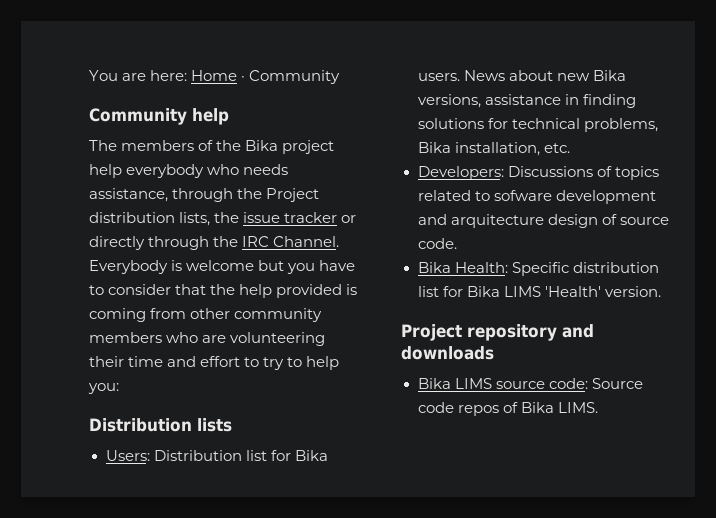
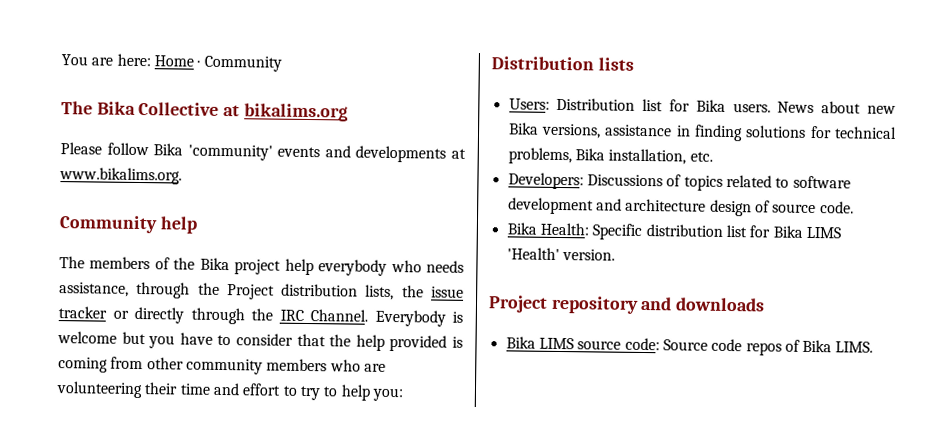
(341, 77) none -> [61,101,348,122] [60,142,466,163] [59,167,182,185] // The Bika Collective at bikalims.org // Please follow Bika 'community' events and developments at www.bikalims.org.
[493,190,552,201] sofware -> [792,175,851,189] software
[450,214,544,228] arquitecture -> [625,198,707,212] architecture

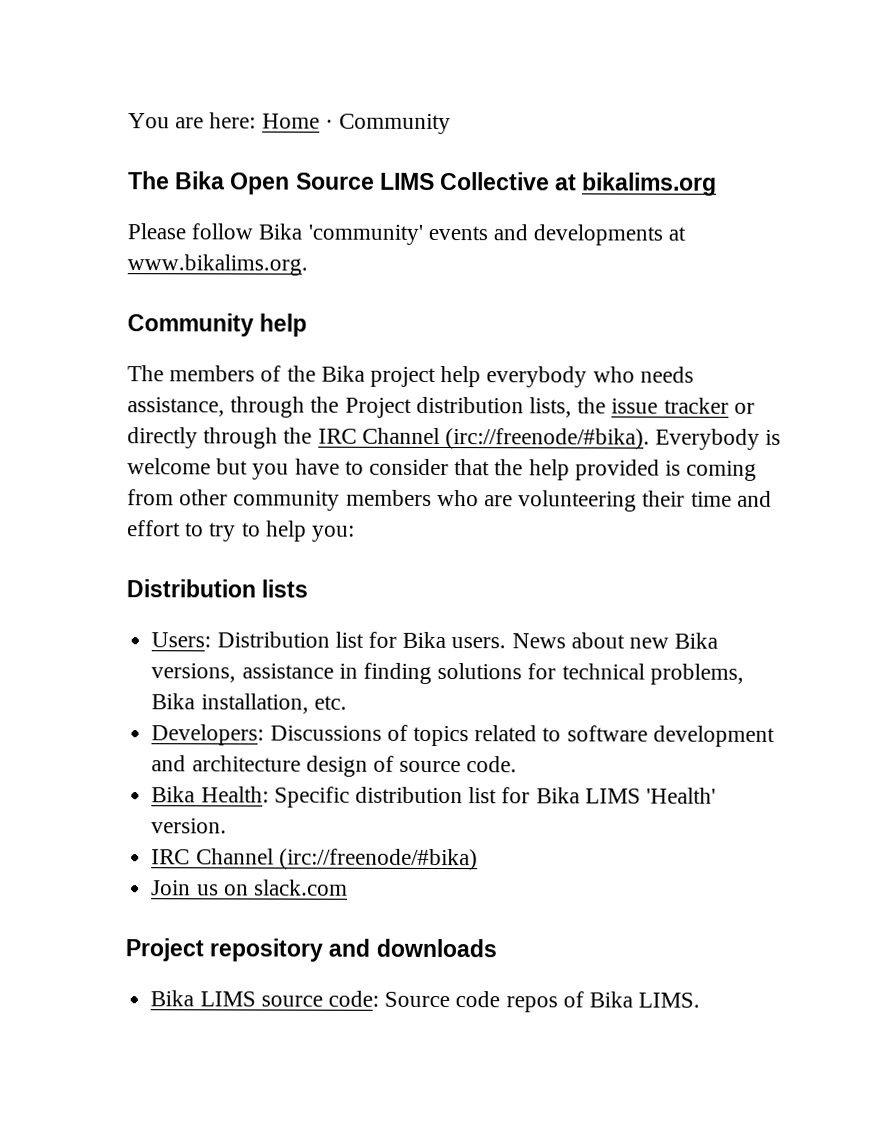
(136, 108) none -> [230,172,435,195] Open Source LIMS
[310,309,368,322] Channel. -> [361,427,651,450] Channel (irc://freenode/#bika).
(615, 255) none -> [151,848,478,871] [151,879,348,896] // IRC Channel (irc://freenode/#bika) // Join us on slack.com

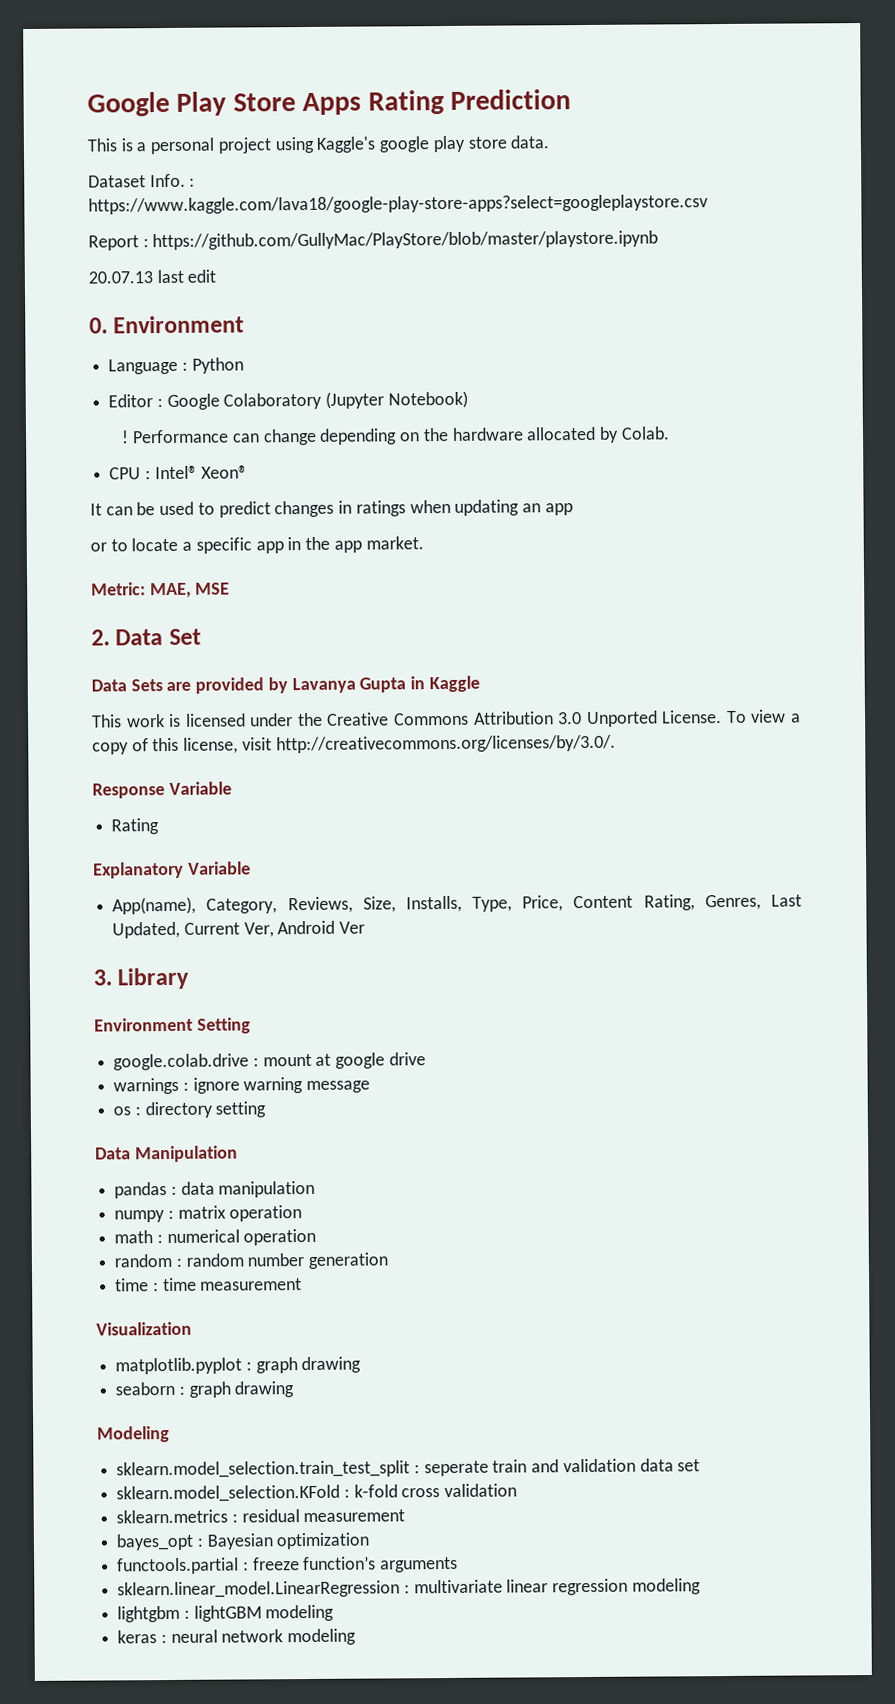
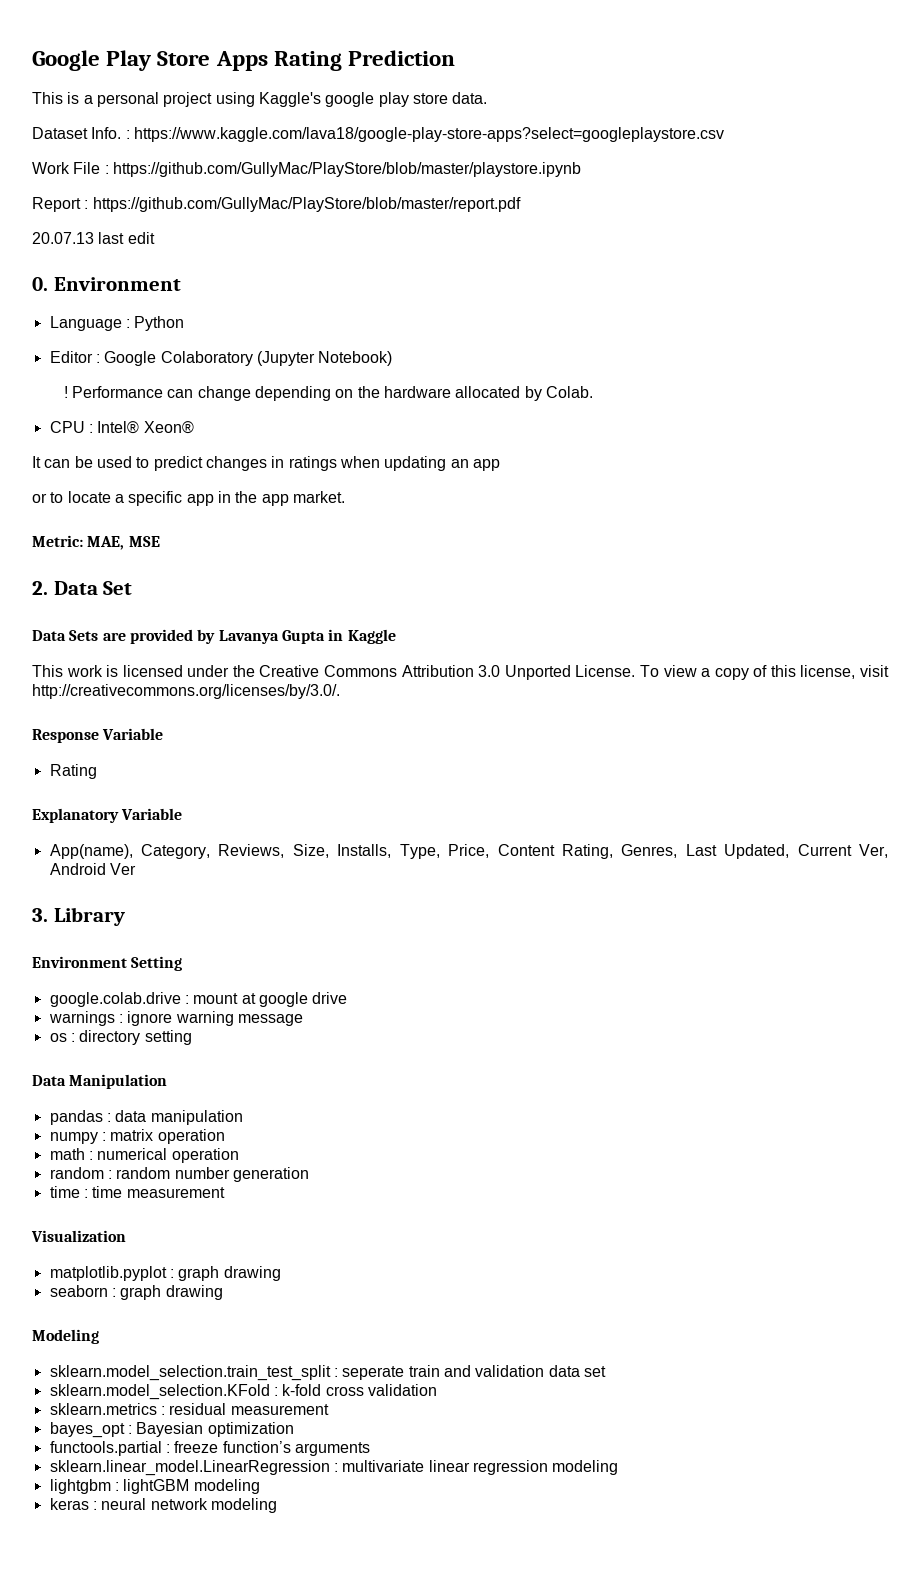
(708, 204) none -> [32,162,581,177] // Work File : https://github.com/GullyMac/PlayStore/blob/master/playstore.ipynb
[152,230,659,251] https://github.com/GullyMac/PlayStore/blob/master/playstore.ipynb -> [92,197,521,212] https://github.com/GullyMac/PlayStore/blob/master/report.pdf

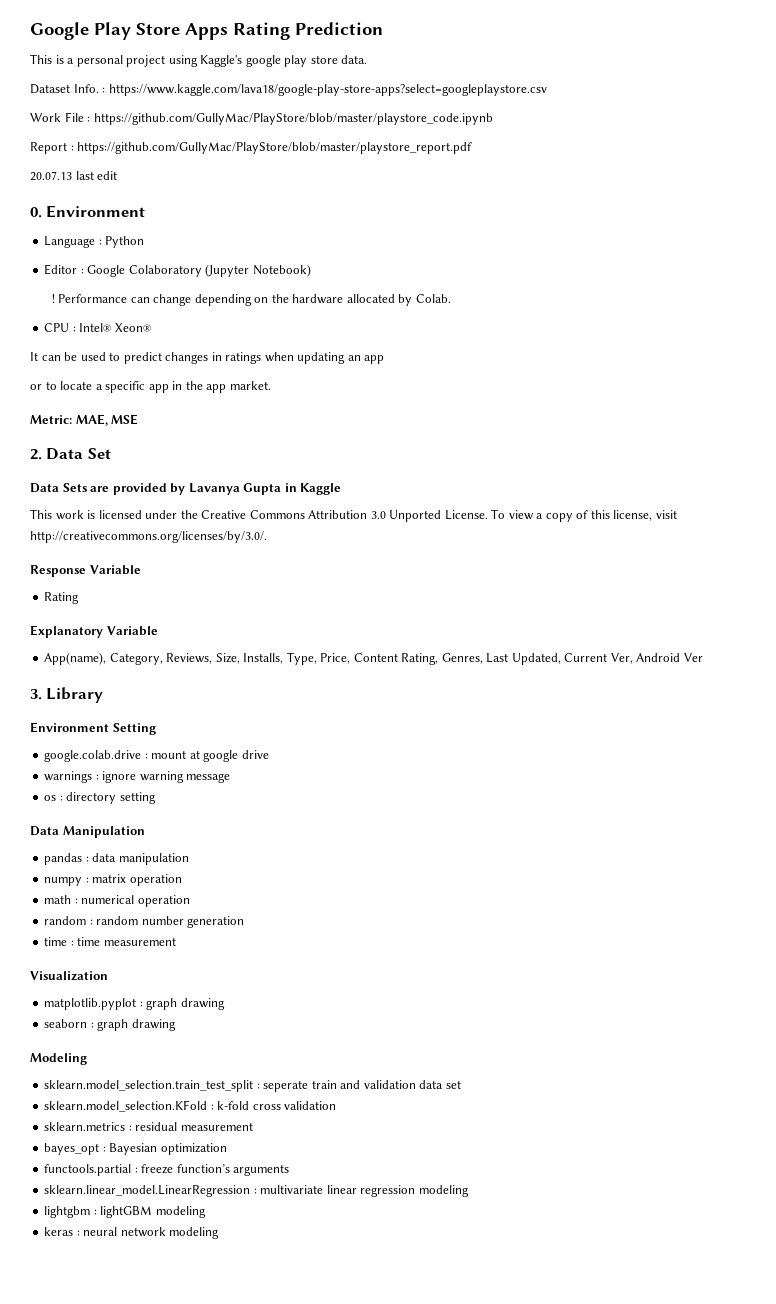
[112,162,581,177] https://github.com/GullyMac/PlayStore/blob/master/playstore.ipynb -> [93,113,493,125] https://github.com/GullyMac/PlayStore/blob/master/playstore_code.ipynb
[92,197,521,212] https://github.com/GullyMac/PlayStore/blob/master/report.pdf -> [77,142,473,154] https://github.com/GullyMac/PlayStore/blob/master/playstore_report.pdf

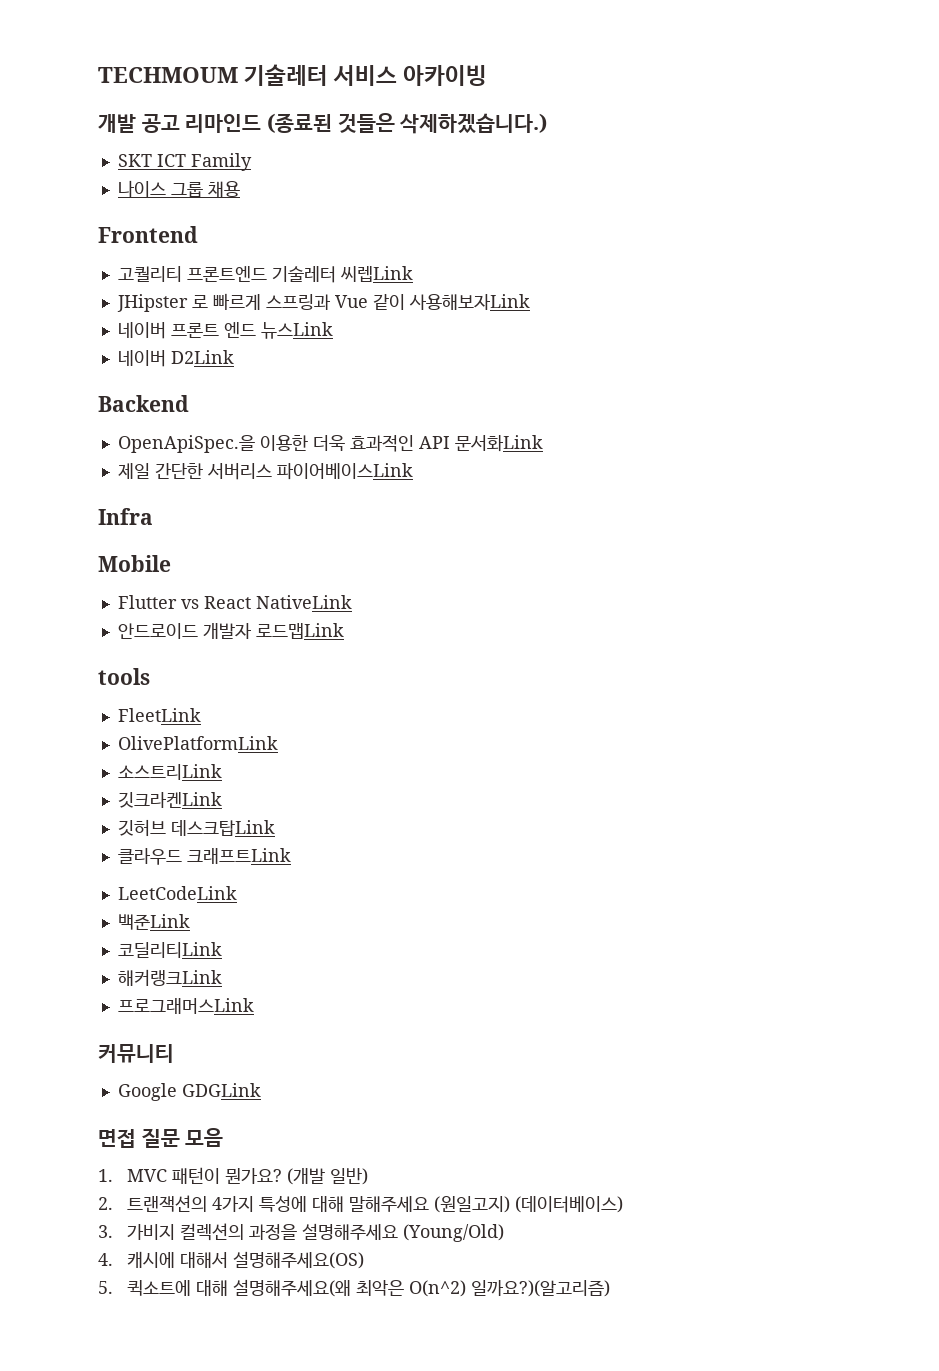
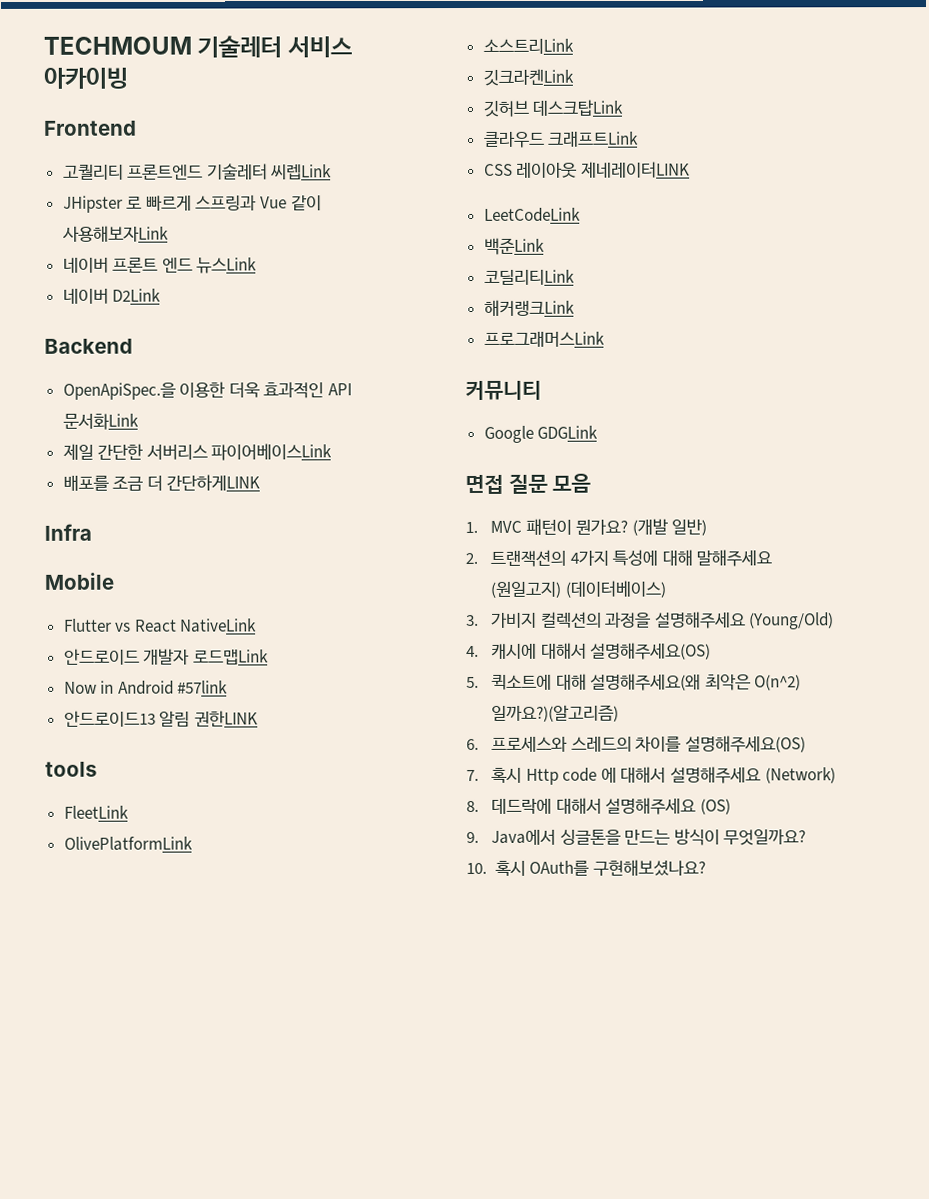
[98,113,548,134] [117,153,252,171] [117,180,240,197] // 개발 공고 리마인드 (종료된 것들은 삭제하겠습니다.) // SKT ICT Family // 나이스 그룹 채용 -> (128, 78) none
(413, 471) none -> [62,474,261,491] // 배포를 조금 더 간단하게LINK
(344, 631) none -> [63,680,229,695] [63,710,258,727] // Now in Android #57link // 안드로이드13 알림 권한LINK
(291, 856) none -> [483,161,690,178] // CSS 레이아웃 제네레이터LINK
(611, 1288) none -> [466,735,806,753] [466,766,836,785] [466,797,731,815] [466,828,807,846] [466,859,706,876] // 6. 프로세스와 스레드의 차이를 설명해주세요(OS) // 7. 혹시 Http code 에 대해서 설명해주세요 (Network) // 8. 데드락에 대해서 설명해주세요 (OS) // 9. Java에서 싱글톤을 만드는 방식이 무엇일까요? // 10. 혹시 OAuth를 구현해보셨나요?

What this task involves: Omit the pictures and print the listing exactly.

Finished exercise:
(341, 77) none -> [61,101,348,122] [60,142,466,163] [59,167,182,185] // The Bika Collective at bikalims.org // Please follow Bika 'community' events and developments at www.bikalims.org.
[493,190,552,201] sofware -> [792,175,851,189] software
[450,214,544,228] arquitecture -> [625,198,707,212] architecture

(136, 108) none -> [230,172,435,195] Open Source LIMS
[310,309,368,322] Channel. -> [361,427,651,450] Channel (irc://freenode/#bika).
(615, 255) none -> [151,848,478,871] [151,879,348,896] // IRC Channel (irc://freenode/#bika) // Join us on slack.com

(708, 204) none -> [32,162,581,177] // Work File : https://github.com/GullyMac/PlayStore/blob/master/playstore.ipynb
[152,230,659,251] https://github.com/GullyMac/PlayStore/blob/master/playstore.ipynb -> [92,197,521,212] https://github.com/GullyMac/PlayStore/blob/master/report.pdf

[112,162,581,177] https://github.com/GullyMac/PlayStore/blob/master/playstore.ipynb -> [93,113,493,125] https://github.com/GullyMac/PlayStore/blob/master/playstore_code.ipynb
[92,197,521,212] https://github.com/GullyMac/PlayStore/blob/master/report.pdf -> [77,142,473,154] https://github.com/GullyMac/PlayStore/blob/master/playstore_report.pdf

[98,113,548,134] [117,153,252,171] [117,180,240,197] // 개발 공고 리마인드 (종료된 것들은 삭제하겠습니다.) // SKT ICT Family // 나이스 그룹 채용 -> (128, 78) none
(413, 471) none -> [62,474,261,491] // 배포를 조금 더 간단하게LINK
(344, 631) none -> [63,680,229,695] [63,710,258,727] // Now in Android #57link // 안드로이드13 알림 권한LINK
(291, 856) none -> [483,161,690,178] // CSS 레이아웃 제네레이터LINK
(611, 1288) none -> [466,735,806,753] [466,766,836,785] [466,797,731,815] [466,828,807,846] [466,859,706,876] // 6. 프로세스와 스레드의 차이를 설명해주세요(OS) // 7. 혹시 Http code 에 대해서 설명해주세요 (Network) // 8. 데드락에 대해서 설명해주세요 (OS) // 9. Java에서 싱글톤을 만드는 방식이 무엇일까요? // 10. 혹시 OAuth를 구현해보셨나요?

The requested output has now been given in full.